Print out the data exactly, keeping every image out of it.

= Beginning of Section =

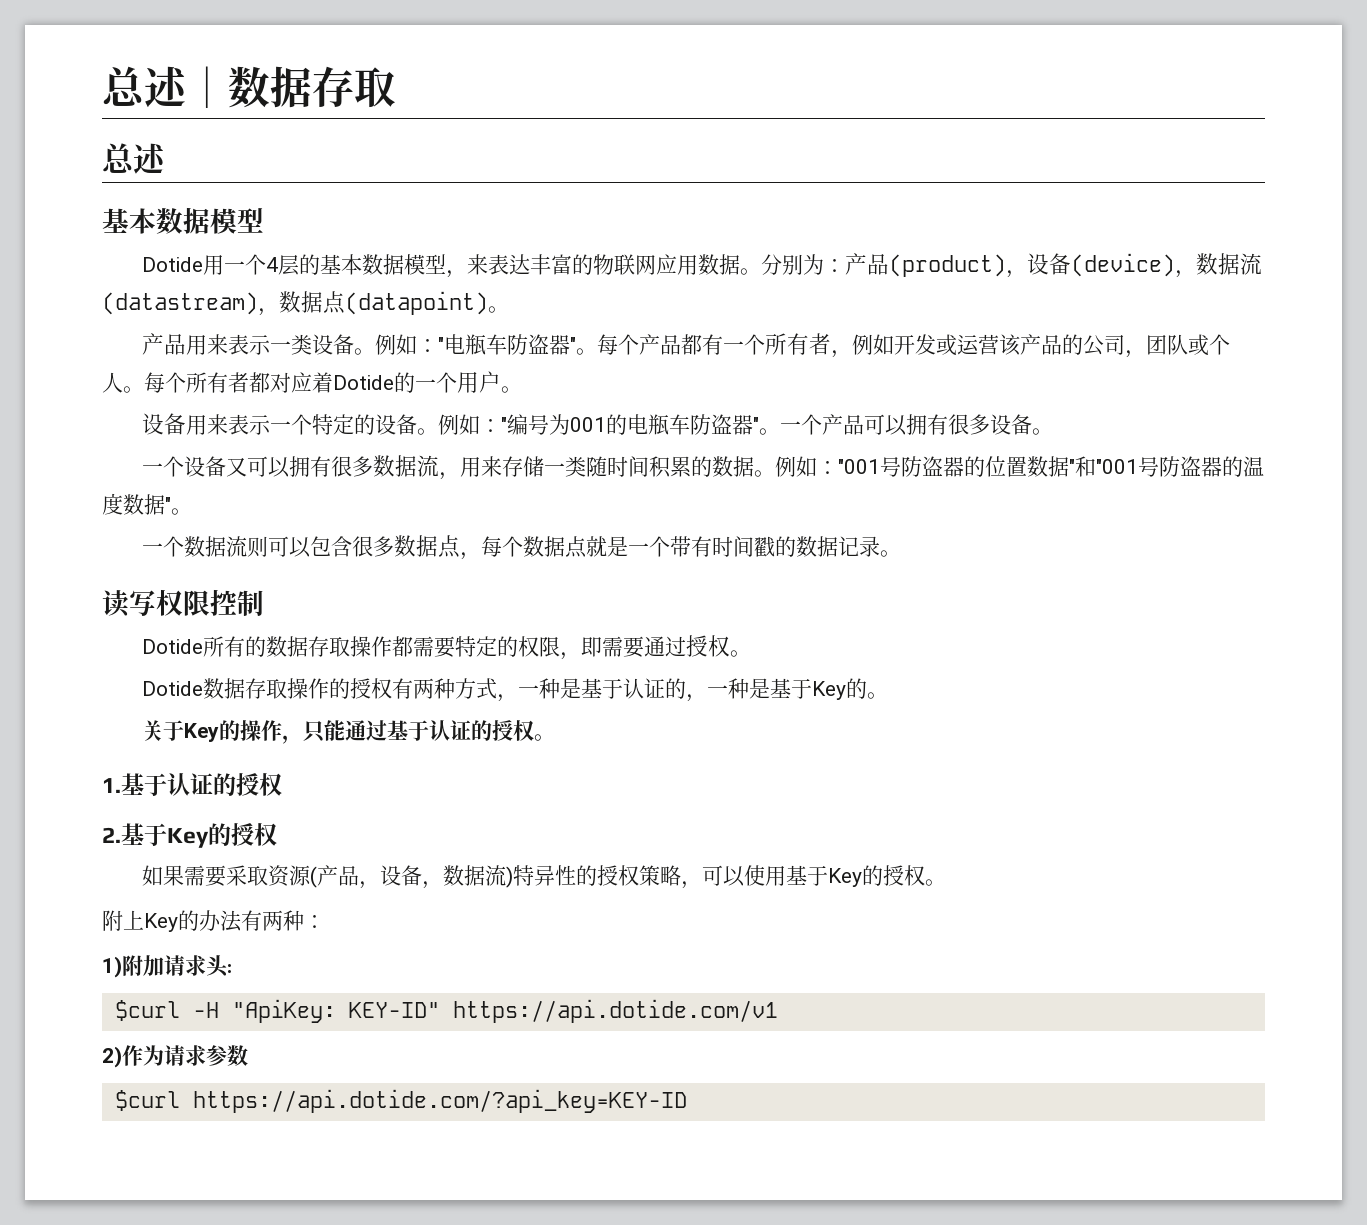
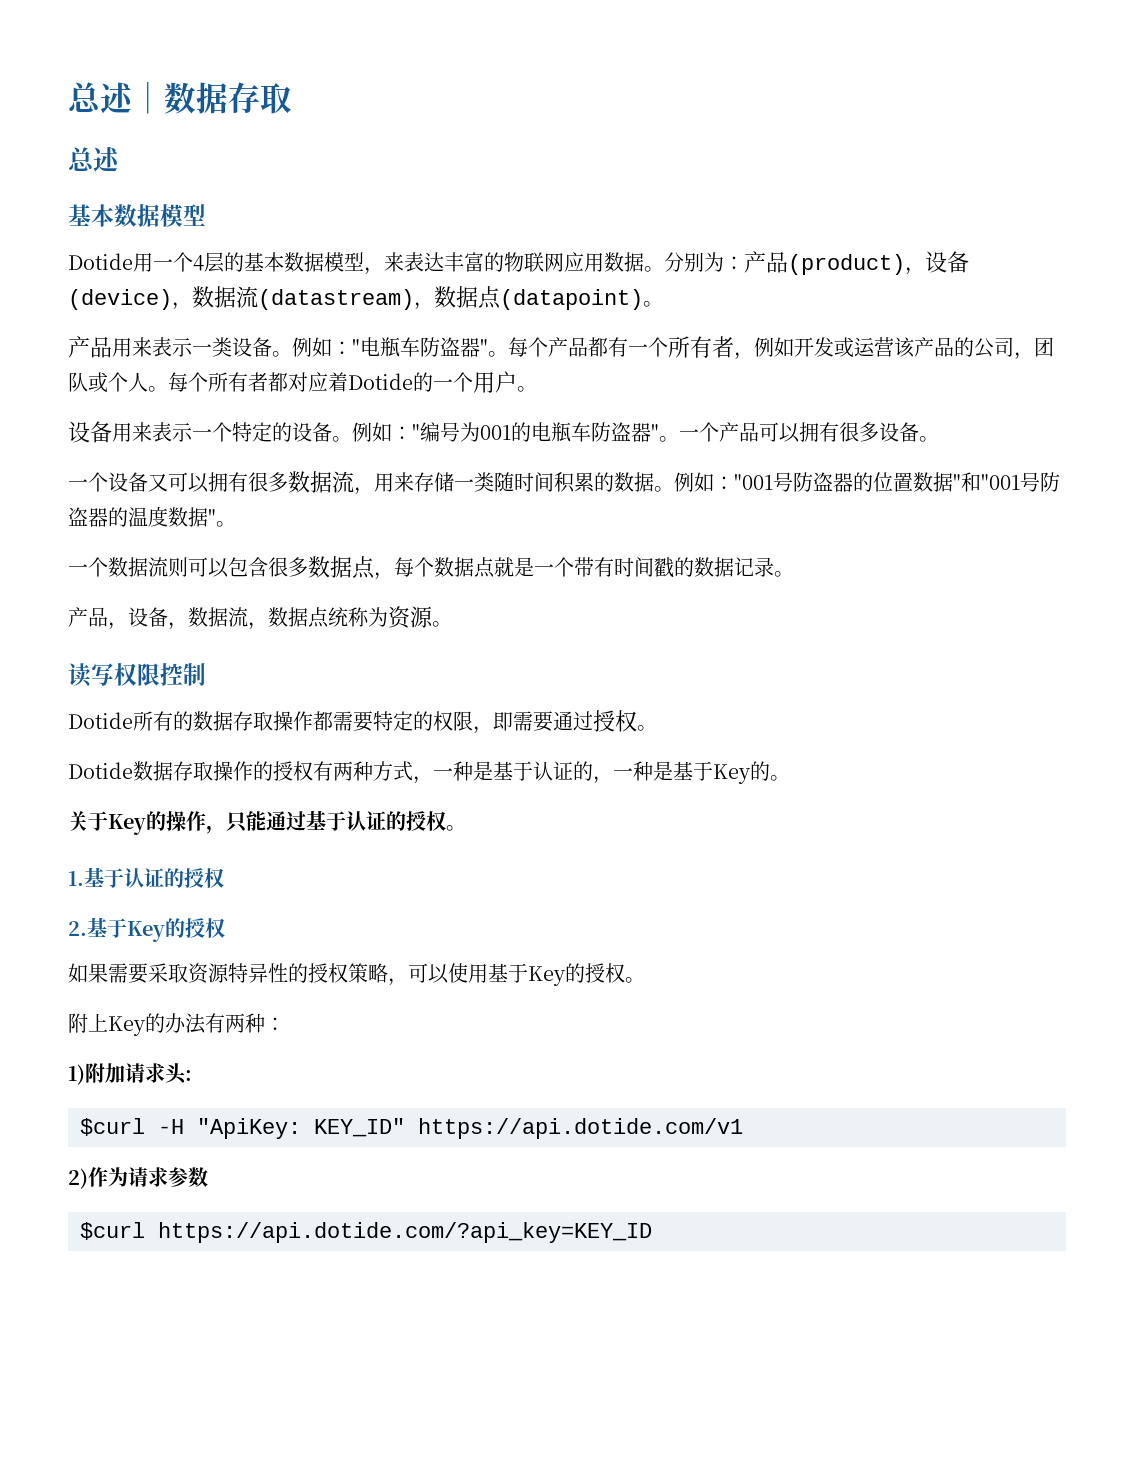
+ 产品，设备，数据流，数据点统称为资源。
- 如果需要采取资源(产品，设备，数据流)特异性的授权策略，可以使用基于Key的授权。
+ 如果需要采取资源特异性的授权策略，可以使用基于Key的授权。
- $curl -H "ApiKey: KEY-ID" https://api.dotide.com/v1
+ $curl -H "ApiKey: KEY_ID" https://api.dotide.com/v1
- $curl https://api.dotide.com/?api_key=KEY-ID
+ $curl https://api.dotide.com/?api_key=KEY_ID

= End of Section =

* _RESULT OF THIS TASK_
+ 产品，设备，数据流，数据点统称为资源。
- 如果需要采取资源(产品，设备，数据流)特异性的授权策略，可以使用基于Key的授权。
+ 如果需要采取资源特异性的授权策略，可以使用基于Key的授权。
- $curl -H "ApiKey: KEY-ID" https://api.dotide.com/v1
+ $curl -H "ApiKey: KEY_ID" https://api.dotide.com/v1
- $curl https://api.dotide.com/?api_key=KEY-ID
+ $curl https://api.dotide.com/?api_key=KEY_ID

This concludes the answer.